HHS, the Department of Labor (DOL) and the IRS (the Departments) released additional Frequently Asked Questions (FAQ) addressing questions regarding the implementation of the market reform provisions of the PPACA, the implementation of the Mental Health Parity and Addiction Equity Act of 2008 (MHPAEA) and nondiscrimination based on a health factor and wellness program.
While much of the information released in the FAQs was not new information, the Departments did delay enforcement of two PPACA provisions.
First, compliance with the requirement that large employers (those with more than 200 full-time employees) automatically enroll new full-time employees and continue enrollment of current full-time employees is delayed until the DOL issues the corresponding regulations, which the DOL intends to issue by 2014.
Second, the PHS requires that if a group health plan or health insurance issuer makes any material modifications in any of the terms of the plan or coverage that is not included in the most recently provided summary of benefits and coverage, notice of the modification must be provided no later than 60 days prior to the date on which such modification will become effective. Plans are not required to comply with the 60-day prior notice requirement for material modifications until plans and issuers are required to provide the summary of the benefits and coverage explanation to the standards issued by the Departments.
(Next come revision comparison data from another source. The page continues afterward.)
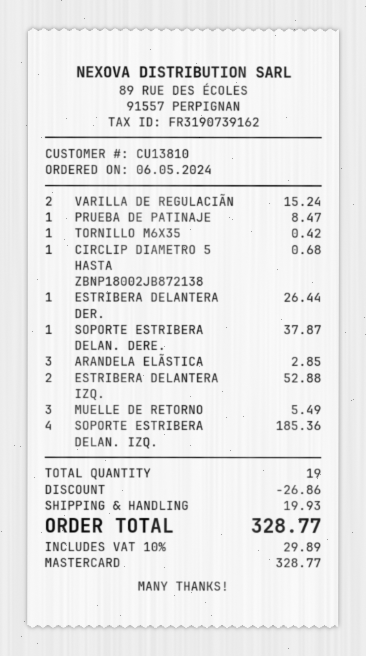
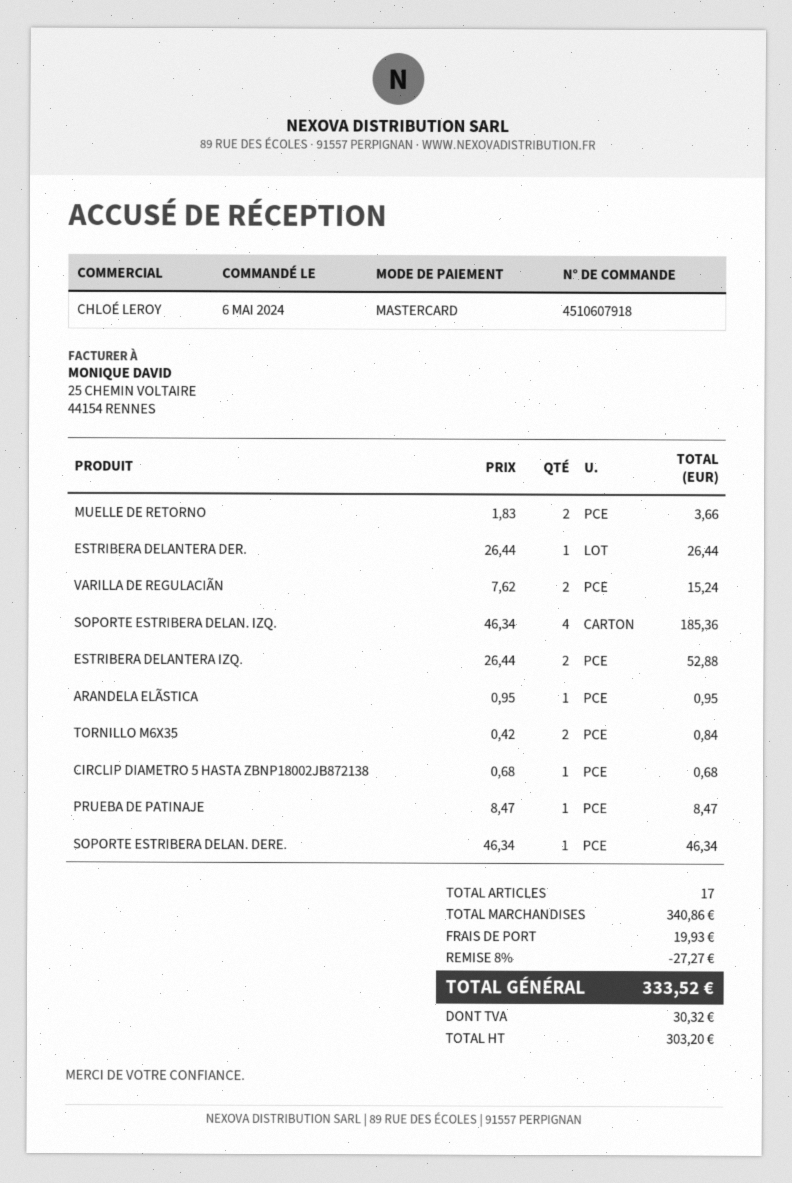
TORNILLO M6X35: 1 for 0.42 -> 2 for 0.84
SOPORTE ESTRIBERA DELAN. DERE.: 1 for 37.87 -> 1 for 46.34
ARANDELA ELÃSTICA: 3 for 2.85 -> 1 for 0.95
MUELLE DE RETORNO: 3 for 5.49 -> 2 for 3.66
total quantity: 19 -> 17
discount: 26.86 -> 27.27
tax: 29.89 -> 30.32
total: 328.77 -> 333.52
The Departments have not yet issued the standards.
Under the MHPAEA, criteria for medical necessity determinations made under a plan with respect to mental health or substance use disorder benefits must be made available by the plan administration not only to a current or potential participant or beneficiary, but to a contracting provider upon request.
The Health Insurance Portability and Accountability Act (HIPAA) prohibits discrimination in eligibility, benefits or premiums based on a health factor. An exception to this general rule is available for certain wellness programs that discriminate in benefits and/or premiums based on a health factor. For example, wellness programs that require individuals to satisfy a standard related to a health factor in order to obtain a reward. Such rewards are allowable if the program provides certain safeguards, including that the total reward for such wellness programs cannot exceed 20% of the total cost of employee-only coverage under the plan. PPACA revised the PHS to increase the maximum reward that can be provided under a health-contingent wellness program from 20% to 30%. This change is effective in 2014. However, the Departments intend to propose regulations that use existing regulatory authority under HIPAA to raise the percentage for the maximum reward to 30% before the year 2014. Since the Departments are likely to use their regulatory authority under HIPAA, all plans, including grandfathered plans, will be able to take advantage of this modification.